Even with the plethora of laws and regulations protecting consumers from mislabeling of seafood, enforcing compliance has been challenging because of the unique nature of seafood itself. [2] Unlike cattle, poultry, pork, crops, or other land-based food sources, the "farms" on which wild seafood is grown cannot easily be inspected. LeeAnn Applewhite realized in 2000 that modern technology could be used to solve this problem, was awarded several USDA SBIR research awards to develop the tools, and founded AFT to create a solution. [1]
Applied Food Technologies maintains an internal DNA database generated from a collection of economically important seafood specimens, which were taxonomically identified by third-party institutions, such as the Smithsonian and the Florida Museum. [1] These taxonomically validated specimens were sequenced in multiple regions to create a database of unique sequences capable of correctly identifying and distinguishing different seafood species." [1] Because only species identification testing that compares the sequence to a validated reference meets the current FDA guidelines for species identification, any lab not using a validated reference does not meet the FDA requirement. [3] AFT's Applewhite says, "Using a public database to determine a fish species is not very useful because the data is only as accurate as the least careful person submitting sequences, thus, the DNA sequences for common substitutes can also appear in the database under the wrong name." [4] FDA’s Stephanie Yao agrees, "Most other labs are pulling publicly available sequences off of the Internet to make their identifications, a practice FDA does not recommend for regulatory decisions." [4] FDA's Yao continued, AFT "often runs samples for importers whose shipments are being held by the FDA and the FDA has released some of those shipments based on AFT’s results." [4]
Applied Food Technologies CEO, LeeAnn Applewhite, incorporated APL Sciences in 1997 after inventing a seafood test kit and licensing the technology to Neogen Corporation.

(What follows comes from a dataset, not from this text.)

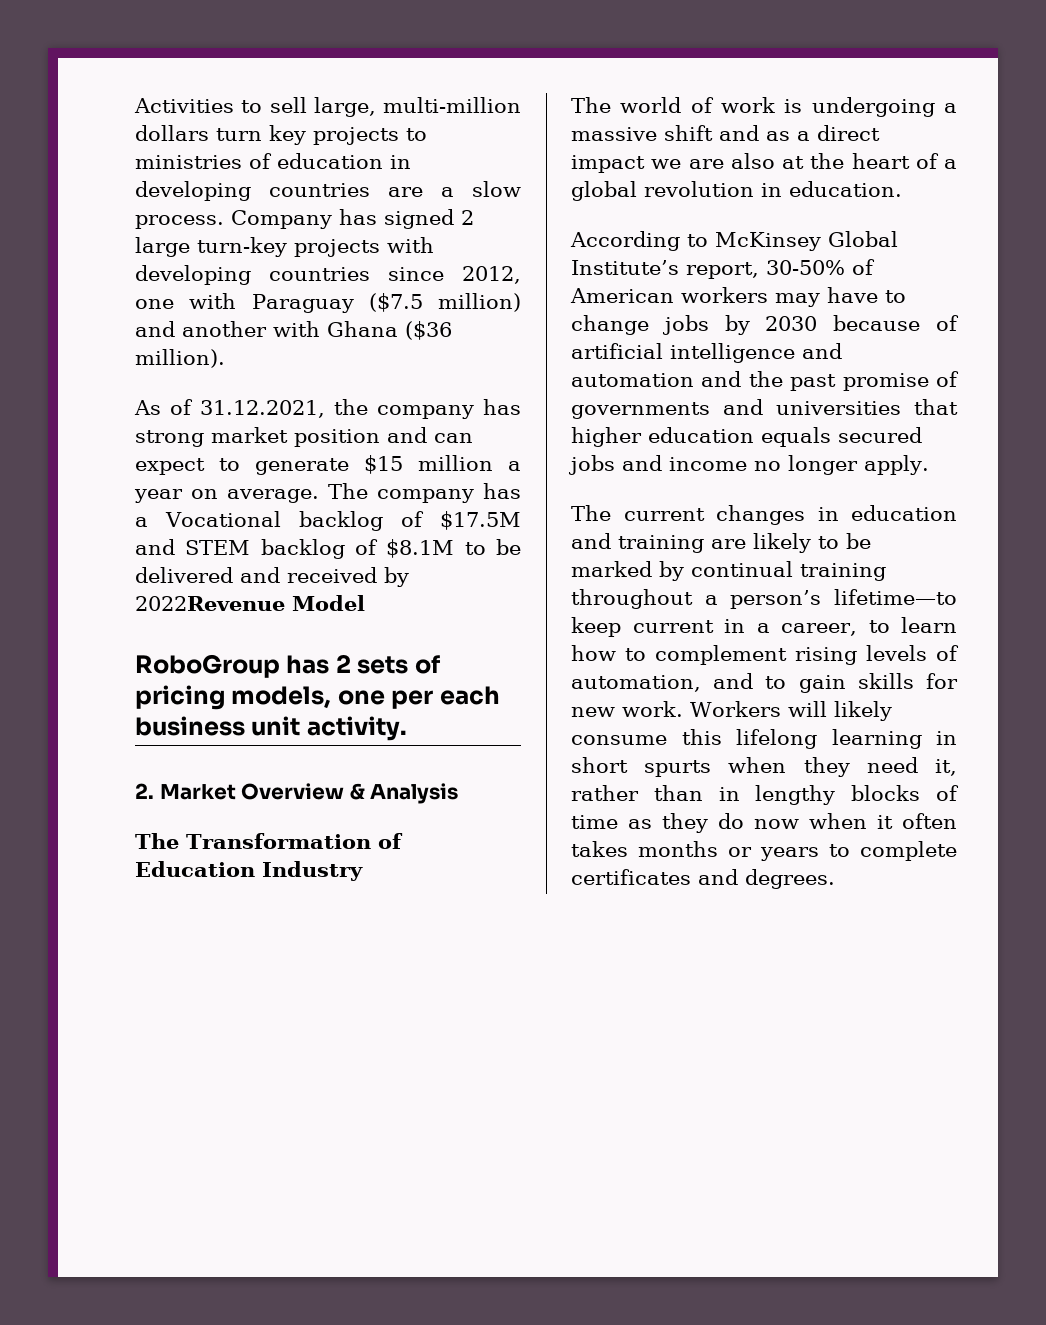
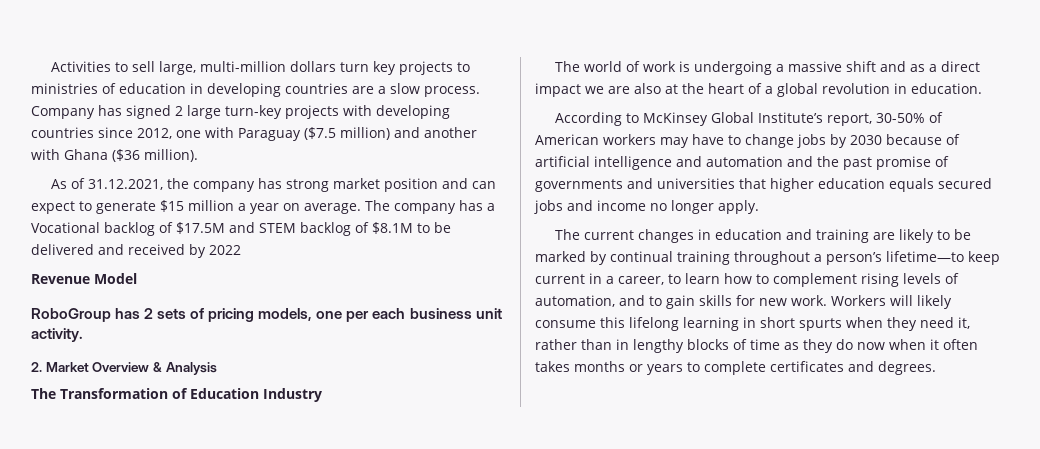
- The company has a Vocational backlog of $17.5M and STEM backlog of $8.1M to be delivered and received by 2022Revenue Model
+ The company has a Vocational backlog of $17.5M and STEM backlog of $8.1M to be delivered and received by 2022
+ Revenue Model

APL Sciences received five USDA Small Business Innovation Research (SBIR) Awards totaling approximately $1,000,000.00. AFT was formed in 2003 in Blacksburg, Virginia, by LeeAnn Applewhite and Maureen Dolan to be the fee-for-service testing laboratory and manufacturing and marketing arms for APL Science, Inc. Robert Mino later joined as a co-owner until the company’s sale in 2015. AFT has also been awarded several SBIR grants and industry research contracts including most recently a grant to develop a method for species identification for the U.S. shrimp industry.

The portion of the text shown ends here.